##### Task data
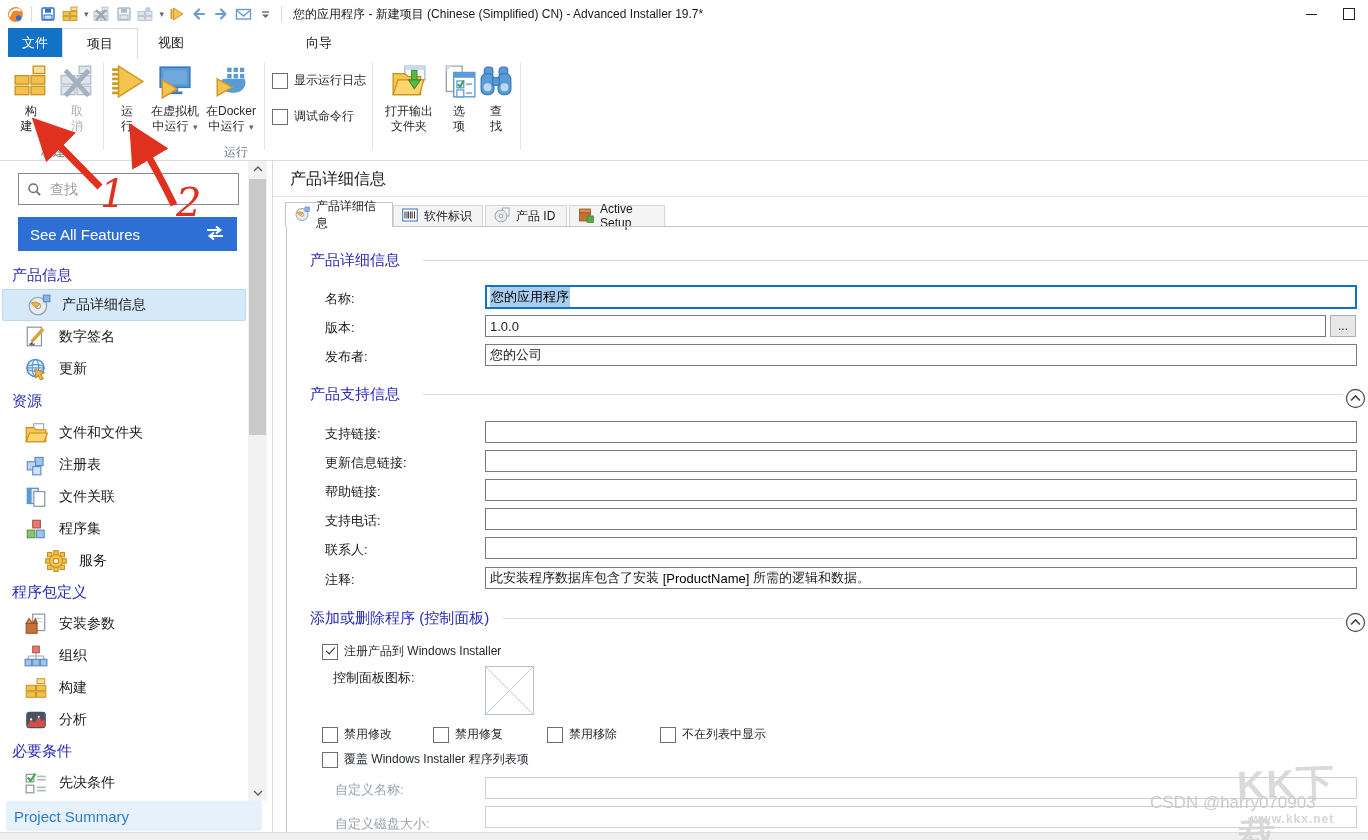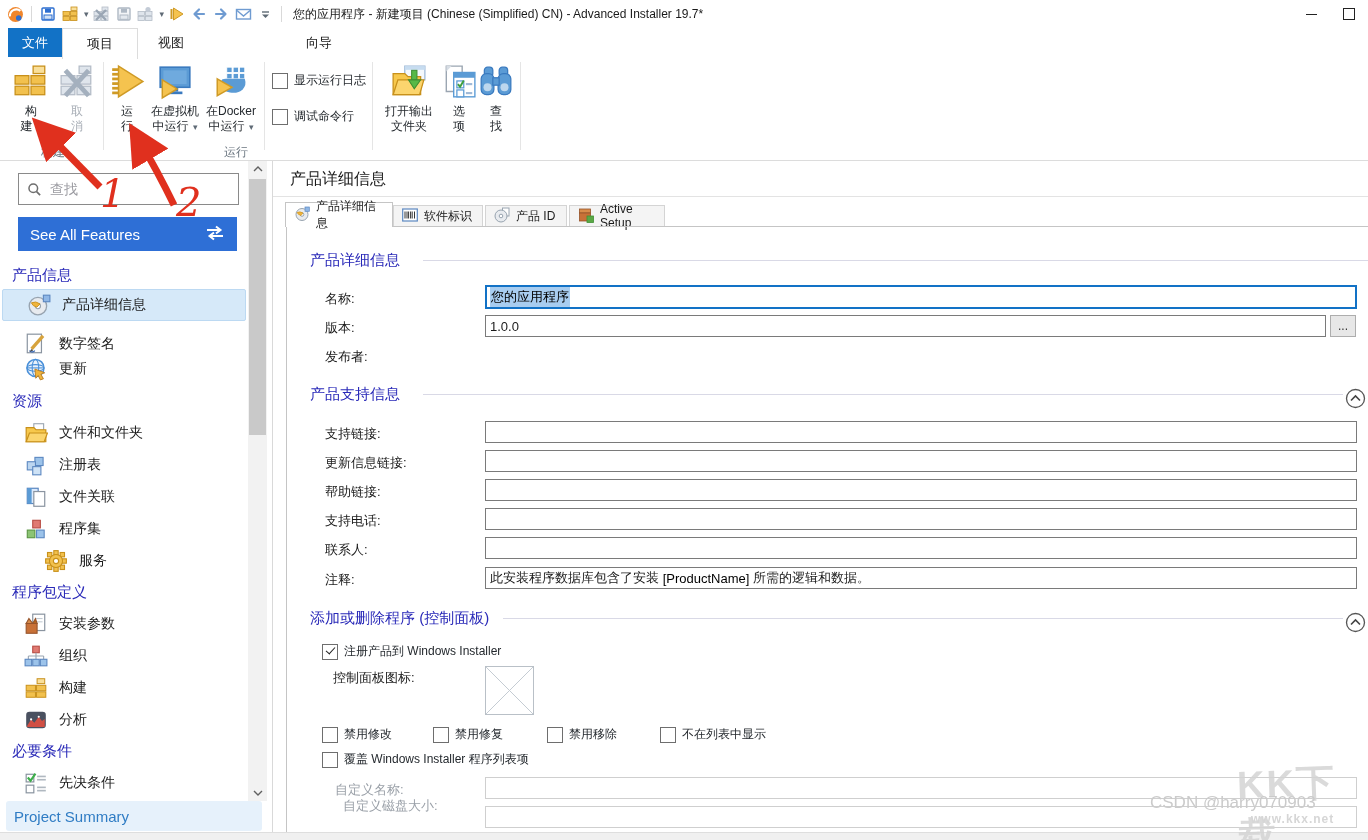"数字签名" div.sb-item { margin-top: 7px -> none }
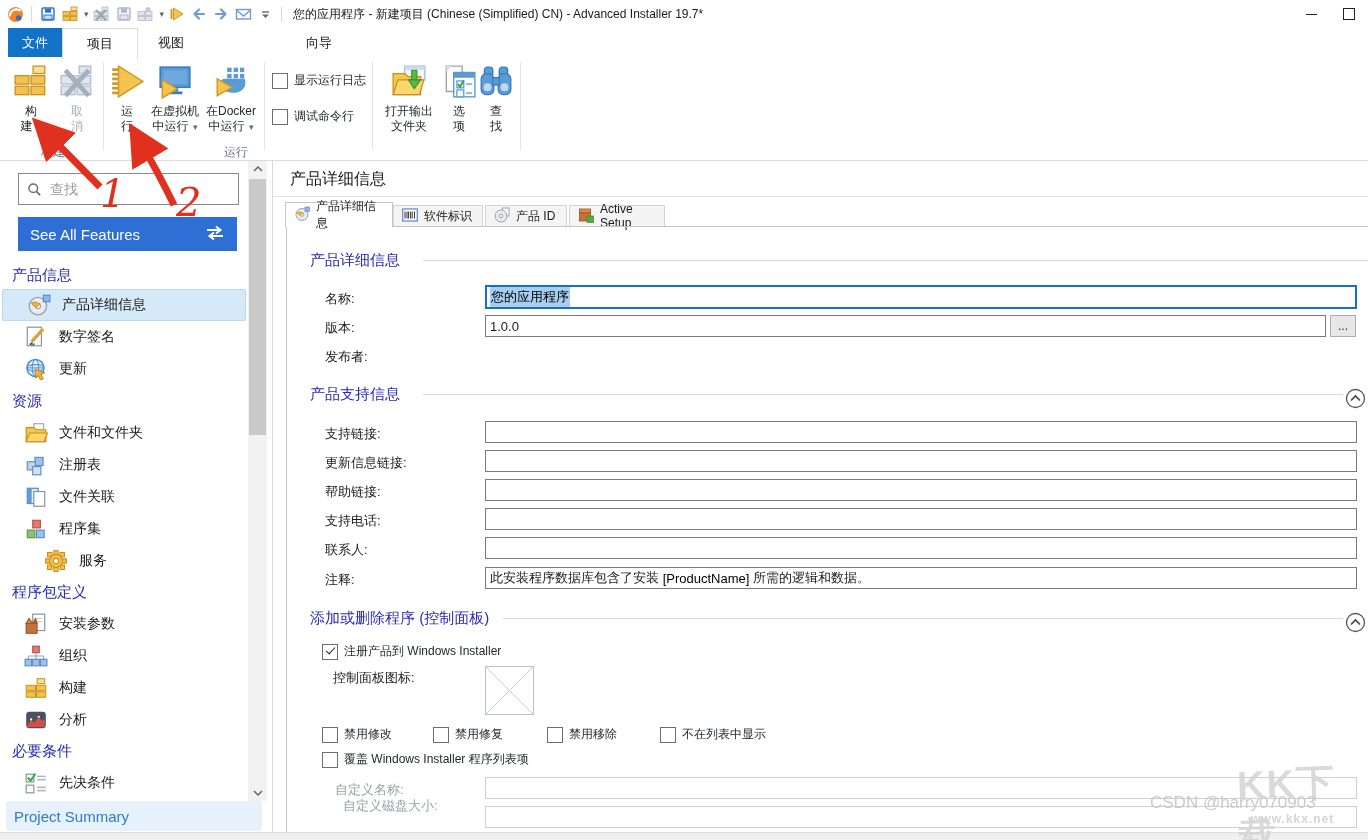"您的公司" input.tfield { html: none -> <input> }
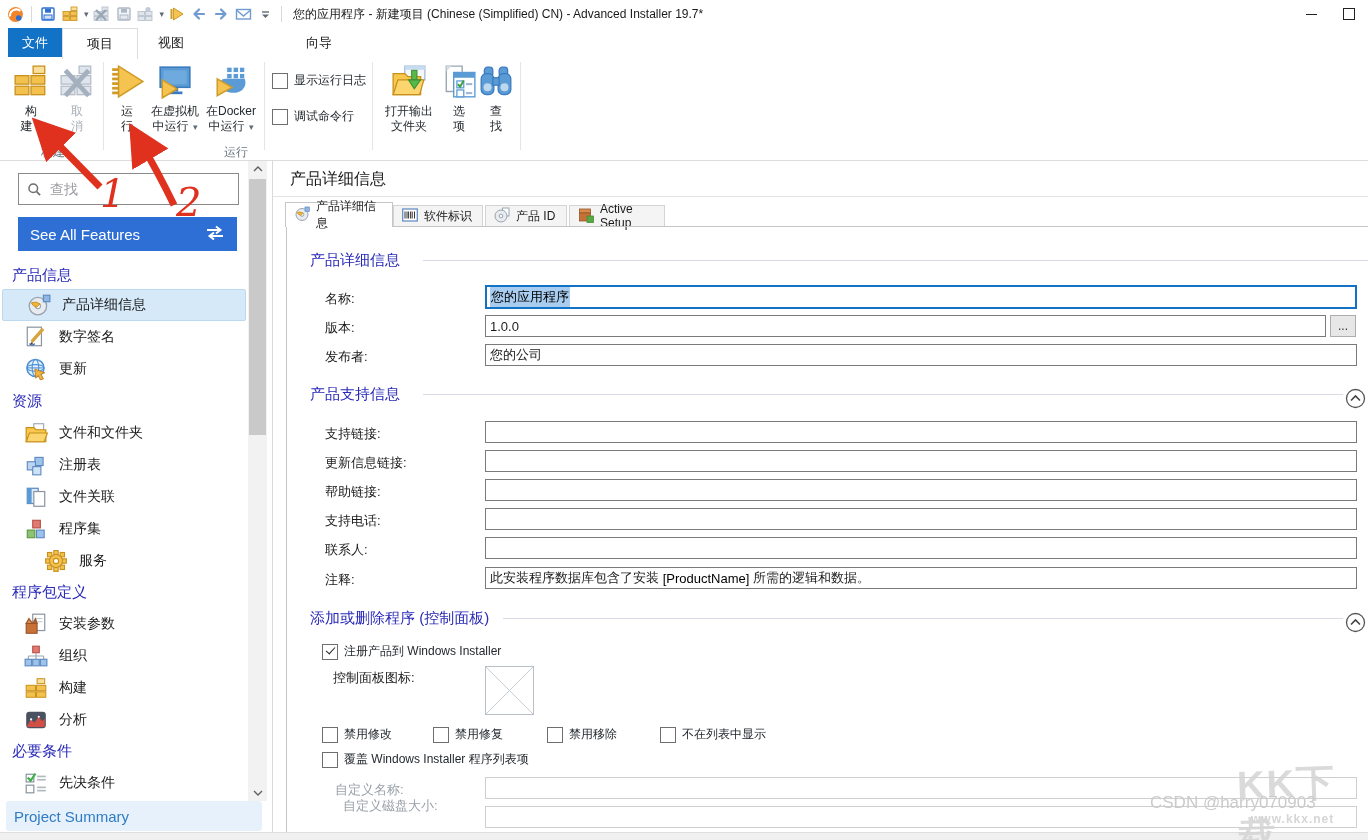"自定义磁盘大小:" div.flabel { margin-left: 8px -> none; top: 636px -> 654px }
##########
##### Task data
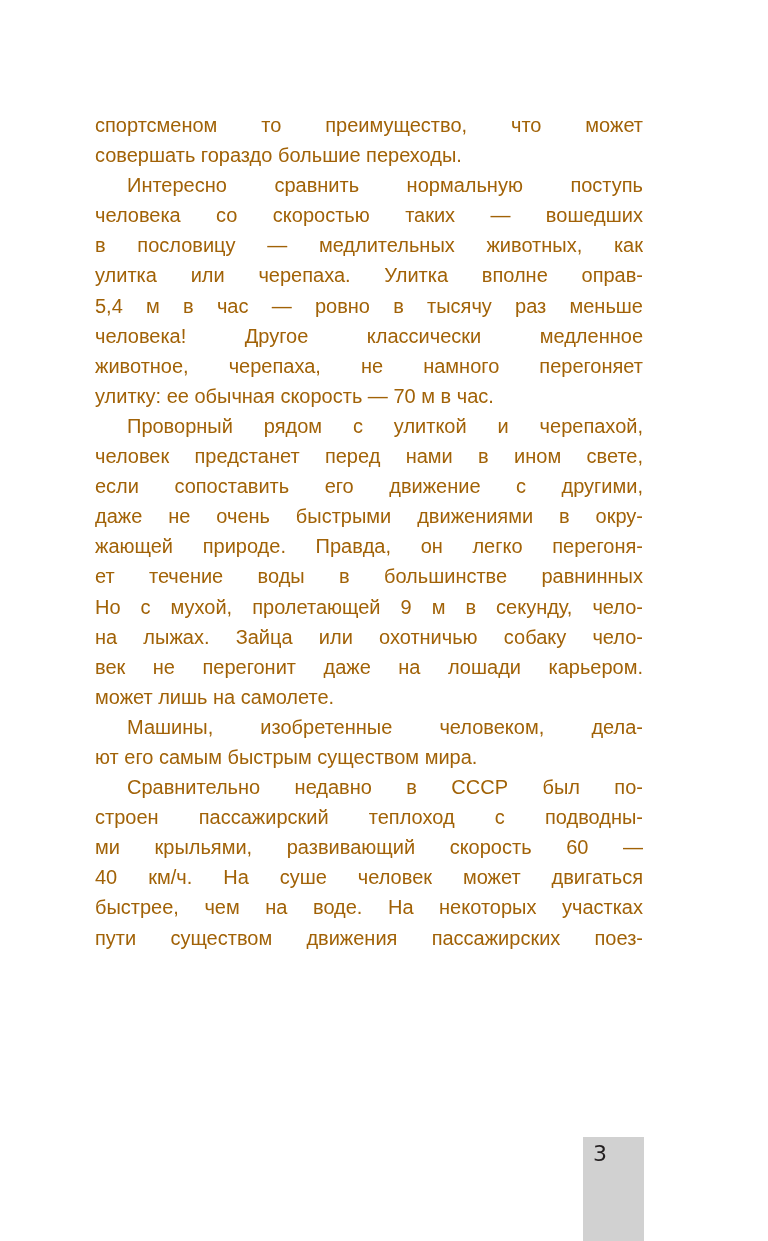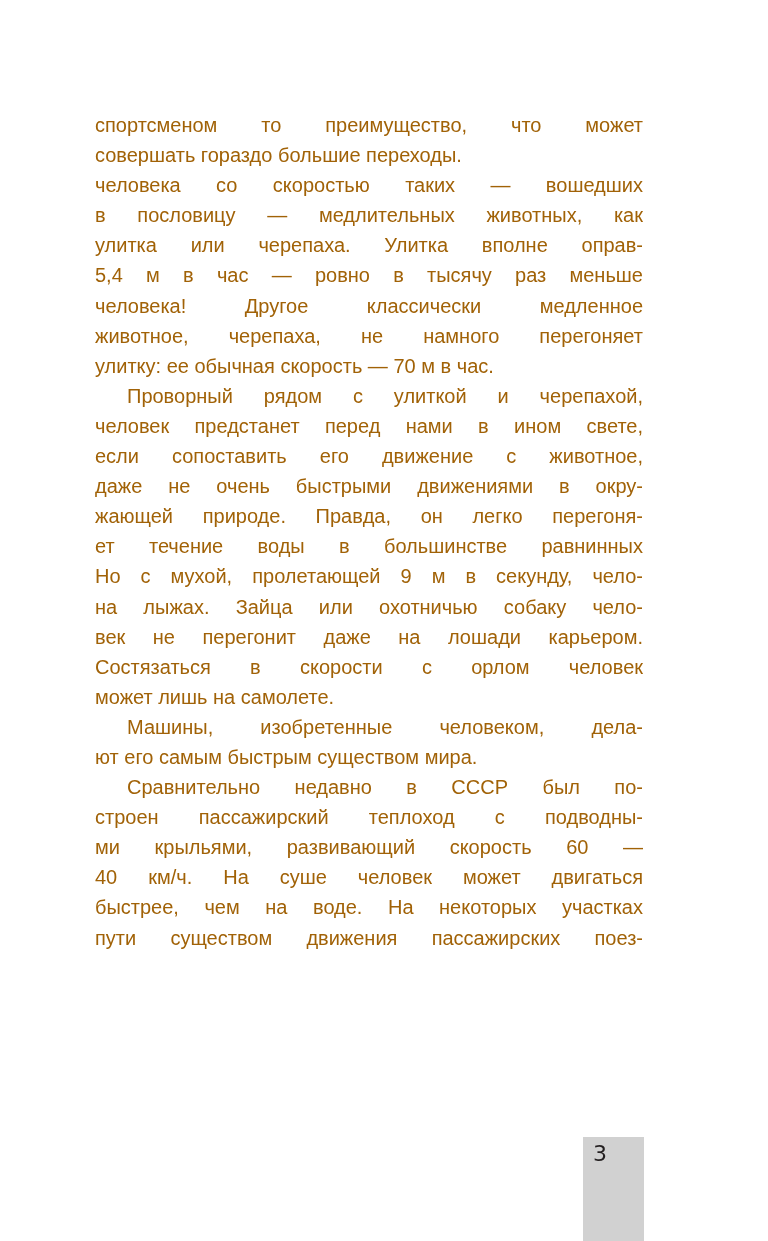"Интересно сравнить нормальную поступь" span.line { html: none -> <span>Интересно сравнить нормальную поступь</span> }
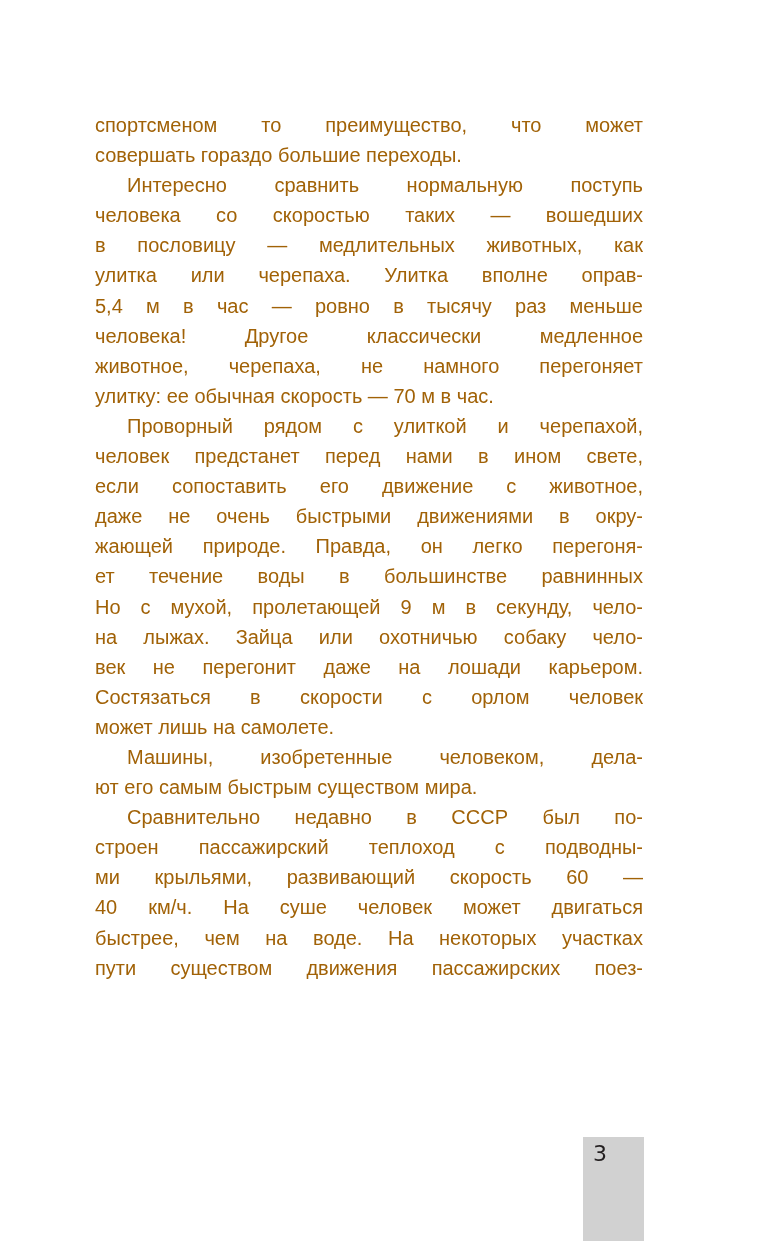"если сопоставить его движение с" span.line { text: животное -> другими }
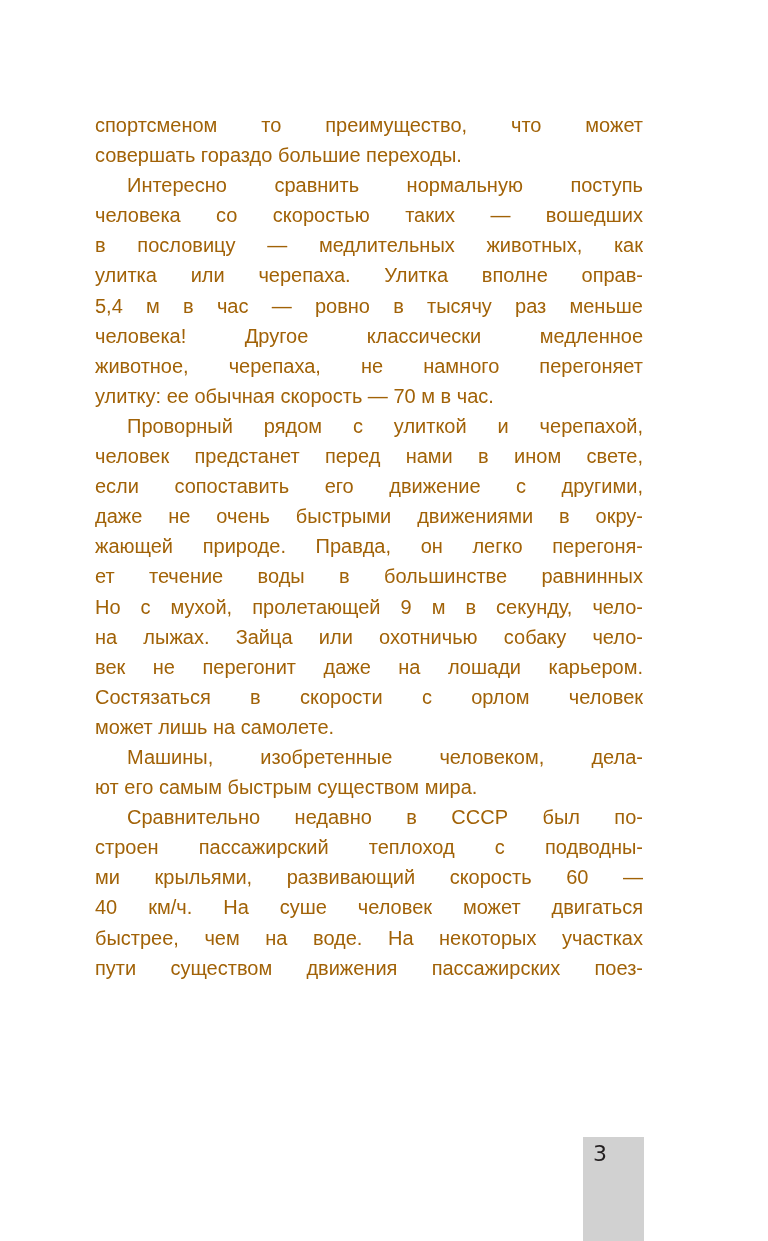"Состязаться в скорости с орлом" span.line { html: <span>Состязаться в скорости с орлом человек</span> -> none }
##########
● Goal of the exercise: Above are the records; please give again, exactly and in full, only the lines that run from the line with "margin-top: 7px ->" through the line with "margin-left: 8px ->", with no pictures.

● Solution to the problem:
"数字签名" div.sb-item { margin-top: 7px -> none }
"您的公司" input.tfield { html: none -> <input> }
"自定义磁盘大小:" div.flabel { margin-left: 8px -> none; top: 636px -> 654px }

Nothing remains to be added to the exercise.